Changing things . . .

Over the past month or so, I’ve been serialising Regarding Avalon on WattPad. It’s an experiment in getting a bit more exposure for my writing, which by happy coincidence has also given me an excuse to read the whole book again. (Being a vain sort of writer, I don’t need much of an excuse to re-read my own books, but if I do it as often as I’d like then I’d have no time to read anyone else’s.)

Odd thing about reading your old stuff though: new stuff pops into your head. You think to yourself:

‘Oooh, now what if she’d said this?’

or

‘Now hang on; it would have been a lot funnier if he’d done that!’

Ideas that are sometimes better, sometimes just a different take on things.

In the bad old days, once your book was out then it was out. If you wanted to make sweeping changes then tough buns (This is probably why I’ve come across so many spelling mistakes in books over the years.) But now, with the miracle of digital distribution, you can go back, make changes and release it again. Hell, you can rewrite the whole book under the same title if you want to.

But that doesn’t mean you should.

For one thing, it’s a little bit unfair on the folk who’ve already bought your book, unless you can get the revised copy to them with a note of apology:

‘Dear reader; I woke up in the middle of the night and decided I’d prefer to kill Susan in chapter 4 instead of chapter 9. Here’s the new book; just start reading from chapter 4 – everything else is more or less the same.’
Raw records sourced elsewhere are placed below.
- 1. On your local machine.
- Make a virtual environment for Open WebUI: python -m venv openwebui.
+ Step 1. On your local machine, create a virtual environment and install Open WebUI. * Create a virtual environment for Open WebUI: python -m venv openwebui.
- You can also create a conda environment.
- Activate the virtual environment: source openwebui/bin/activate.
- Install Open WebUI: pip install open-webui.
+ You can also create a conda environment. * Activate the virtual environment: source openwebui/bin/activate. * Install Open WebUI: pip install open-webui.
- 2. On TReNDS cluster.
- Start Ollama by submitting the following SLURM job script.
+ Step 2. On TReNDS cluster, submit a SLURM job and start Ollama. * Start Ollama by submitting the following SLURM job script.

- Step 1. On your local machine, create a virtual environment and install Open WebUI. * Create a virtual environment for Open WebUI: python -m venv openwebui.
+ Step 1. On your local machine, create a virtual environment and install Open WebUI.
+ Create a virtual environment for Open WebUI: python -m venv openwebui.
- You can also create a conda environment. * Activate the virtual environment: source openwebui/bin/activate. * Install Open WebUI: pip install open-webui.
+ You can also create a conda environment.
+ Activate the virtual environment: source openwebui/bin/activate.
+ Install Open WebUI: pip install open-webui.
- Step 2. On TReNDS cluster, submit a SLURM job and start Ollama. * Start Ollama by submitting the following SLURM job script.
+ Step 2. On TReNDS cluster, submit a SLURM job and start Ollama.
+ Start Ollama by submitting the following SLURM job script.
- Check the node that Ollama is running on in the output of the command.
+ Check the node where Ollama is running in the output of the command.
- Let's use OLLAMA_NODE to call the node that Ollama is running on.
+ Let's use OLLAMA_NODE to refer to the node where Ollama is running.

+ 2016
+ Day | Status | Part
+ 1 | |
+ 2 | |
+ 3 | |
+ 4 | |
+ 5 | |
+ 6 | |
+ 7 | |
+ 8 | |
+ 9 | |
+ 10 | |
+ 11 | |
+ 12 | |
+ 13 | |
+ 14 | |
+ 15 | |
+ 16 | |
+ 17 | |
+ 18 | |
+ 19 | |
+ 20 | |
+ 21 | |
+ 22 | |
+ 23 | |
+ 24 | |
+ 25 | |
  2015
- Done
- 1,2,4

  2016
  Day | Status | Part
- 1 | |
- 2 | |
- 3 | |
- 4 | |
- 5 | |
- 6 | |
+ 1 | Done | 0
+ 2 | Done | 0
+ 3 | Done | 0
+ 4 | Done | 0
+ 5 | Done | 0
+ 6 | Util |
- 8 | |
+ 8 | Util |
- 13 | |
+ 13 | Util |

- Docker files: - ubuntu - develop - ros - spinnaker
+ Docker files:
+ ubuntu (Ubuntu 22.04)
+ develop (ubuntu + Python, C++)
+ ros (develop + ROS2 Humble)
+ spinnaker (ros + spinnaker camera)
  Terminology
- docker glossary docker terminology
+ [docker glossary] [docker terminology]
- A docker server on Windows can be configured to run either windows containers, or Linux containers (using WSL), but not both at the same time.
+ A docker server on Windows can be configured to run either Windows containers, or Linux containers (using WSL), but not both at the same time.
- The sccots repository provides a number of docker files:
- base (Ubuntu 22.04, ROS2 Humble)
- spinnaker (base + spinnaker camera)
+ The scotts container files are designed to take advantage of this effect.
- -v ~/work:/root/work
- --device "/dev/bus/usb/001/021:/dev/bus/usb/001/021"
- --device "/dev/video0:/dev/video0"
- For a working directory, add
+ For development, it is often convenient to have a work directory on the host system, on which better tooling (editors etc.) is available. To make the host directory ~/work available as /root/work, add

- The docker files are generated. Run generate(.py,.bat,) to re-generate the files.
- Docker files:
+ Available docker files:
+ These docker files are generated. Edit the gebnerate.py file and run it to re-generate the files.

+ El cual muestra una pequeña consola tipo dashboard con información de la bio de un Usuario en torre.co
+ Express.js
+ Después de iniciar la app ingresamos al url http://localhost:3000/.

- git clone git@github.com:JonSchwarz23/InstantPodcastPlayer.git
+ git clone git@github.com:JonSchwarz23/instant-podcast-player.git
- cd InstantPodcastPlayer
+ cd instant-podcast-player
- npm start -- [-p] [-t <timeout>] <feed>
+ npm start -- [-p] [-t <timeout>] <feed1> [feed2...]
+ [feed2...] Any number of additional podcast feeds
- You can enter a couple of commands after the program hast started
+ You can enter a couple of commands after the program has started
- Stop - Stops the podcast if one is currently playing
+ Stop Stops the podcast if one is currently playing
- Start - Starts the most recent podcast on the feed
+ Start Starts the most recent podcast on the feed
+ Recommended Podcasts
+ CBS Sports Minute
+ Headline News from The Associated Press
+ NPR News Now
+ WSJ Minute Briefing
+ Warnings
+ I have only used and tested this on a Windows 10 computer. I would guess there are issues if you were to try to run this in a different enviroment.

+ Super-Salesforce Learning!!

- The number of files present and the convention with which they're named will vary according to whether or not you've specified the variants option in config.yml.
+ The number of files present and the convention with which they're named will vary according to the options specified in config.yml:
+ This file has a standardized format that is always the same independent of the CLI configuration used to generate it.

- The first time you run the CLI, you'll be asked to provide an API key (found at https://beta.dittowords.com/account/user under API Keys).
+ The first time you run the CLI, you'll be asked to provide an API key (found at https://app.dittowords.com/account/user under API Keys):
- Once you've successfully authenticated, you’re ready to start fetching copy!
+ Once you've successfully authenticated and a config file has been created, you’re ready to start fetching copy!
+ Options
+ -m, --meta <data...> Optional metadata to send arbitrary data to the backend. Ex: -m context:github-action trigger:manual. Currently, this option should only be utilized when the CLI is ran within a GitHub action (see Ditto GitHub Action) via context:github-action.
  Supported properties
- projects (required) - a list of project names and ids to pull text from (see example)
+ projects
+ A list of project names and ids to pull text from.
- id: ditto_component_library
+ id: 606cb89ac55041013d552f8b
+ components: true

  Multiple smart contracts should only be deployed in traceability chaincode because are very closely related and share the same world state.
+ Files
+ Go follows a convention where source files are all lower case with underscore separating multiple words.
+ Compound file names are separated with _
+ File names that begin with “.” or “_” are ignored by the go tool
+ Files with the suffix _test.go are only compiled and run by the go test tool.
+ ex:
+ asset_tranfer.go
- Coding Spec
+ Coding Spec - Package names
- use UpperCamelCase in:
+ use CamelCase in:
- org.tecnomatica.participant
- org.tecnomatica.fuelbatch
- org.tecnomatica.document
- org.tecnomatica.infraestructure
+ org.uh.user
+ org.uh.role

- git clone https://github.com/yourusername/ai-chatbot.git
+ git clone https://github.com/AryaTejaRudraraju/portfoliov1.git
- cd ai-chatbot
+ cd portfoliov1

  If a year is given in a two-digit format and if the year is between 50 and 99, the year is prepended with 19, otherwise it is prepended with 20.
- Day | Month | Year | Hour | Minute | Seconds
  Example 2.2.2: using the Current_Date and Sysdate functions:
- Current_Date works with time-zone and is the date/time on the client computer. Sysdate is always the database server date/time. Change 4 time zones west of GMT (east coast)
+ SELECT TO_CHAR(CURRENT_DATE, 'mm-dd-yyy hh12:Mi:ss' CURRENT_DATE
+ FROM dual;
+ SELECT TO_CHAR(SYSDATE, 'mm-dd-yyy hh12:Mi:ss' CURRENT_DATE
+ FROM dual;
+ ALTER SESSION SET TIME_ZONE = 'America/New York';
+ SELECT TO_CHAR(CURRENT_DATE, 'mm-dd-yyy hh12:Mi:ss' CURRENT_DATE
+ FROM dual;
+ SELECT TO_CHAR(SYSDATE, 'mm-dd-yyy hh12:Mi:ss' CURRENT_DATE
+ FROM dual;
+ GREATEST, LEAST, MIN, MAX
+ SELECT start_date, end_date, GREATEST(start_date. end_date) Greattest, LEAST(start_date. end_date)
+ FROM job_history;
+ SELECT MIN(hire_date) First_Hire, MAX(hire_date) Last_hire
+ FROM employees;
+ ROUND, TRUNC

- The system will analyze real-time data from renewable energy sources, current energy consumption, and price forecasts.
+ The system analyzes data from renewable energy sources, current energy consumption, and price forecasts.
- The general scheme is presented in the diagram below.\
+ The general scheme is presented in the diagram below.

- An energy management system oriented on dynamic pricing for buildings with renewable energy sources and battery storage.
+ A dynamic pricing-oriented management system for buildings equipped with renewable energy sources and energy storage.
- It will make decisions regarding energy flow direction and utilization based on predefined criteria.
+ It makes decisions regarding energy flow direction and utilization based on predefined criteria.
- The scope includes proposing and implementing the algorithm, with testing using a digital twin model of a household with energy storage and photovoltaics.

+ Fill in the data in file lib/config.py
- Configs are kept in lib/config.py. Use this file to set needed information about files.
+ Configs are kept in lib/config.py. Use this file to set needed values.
No, not fair, especially if, a week later, you decide that Susan’s one-in-a-million mishap with the power drill was better in chapter 9 after all:

‘Dear reader; you haven’t started on that new revision yet, have you?’

I’m a consummate meddler (I think the correct medical term is ‘George Lucas Syndrome’); if I let myself then I’d be changing released works every week. So years ago, I established a single, simple rule for myself:

Once it’s out, it’s done.

Sticking to the rule means that I don’t rush stuff out because I think I can fix it later. The book gets read, changed, edited, changed, read, edited, copy-edited . . . You get the idea; it has to be best it can be before I hit the ‘publish’ button.

And if I have new ideas and new directions for the characters then that’s what the sequel’s for.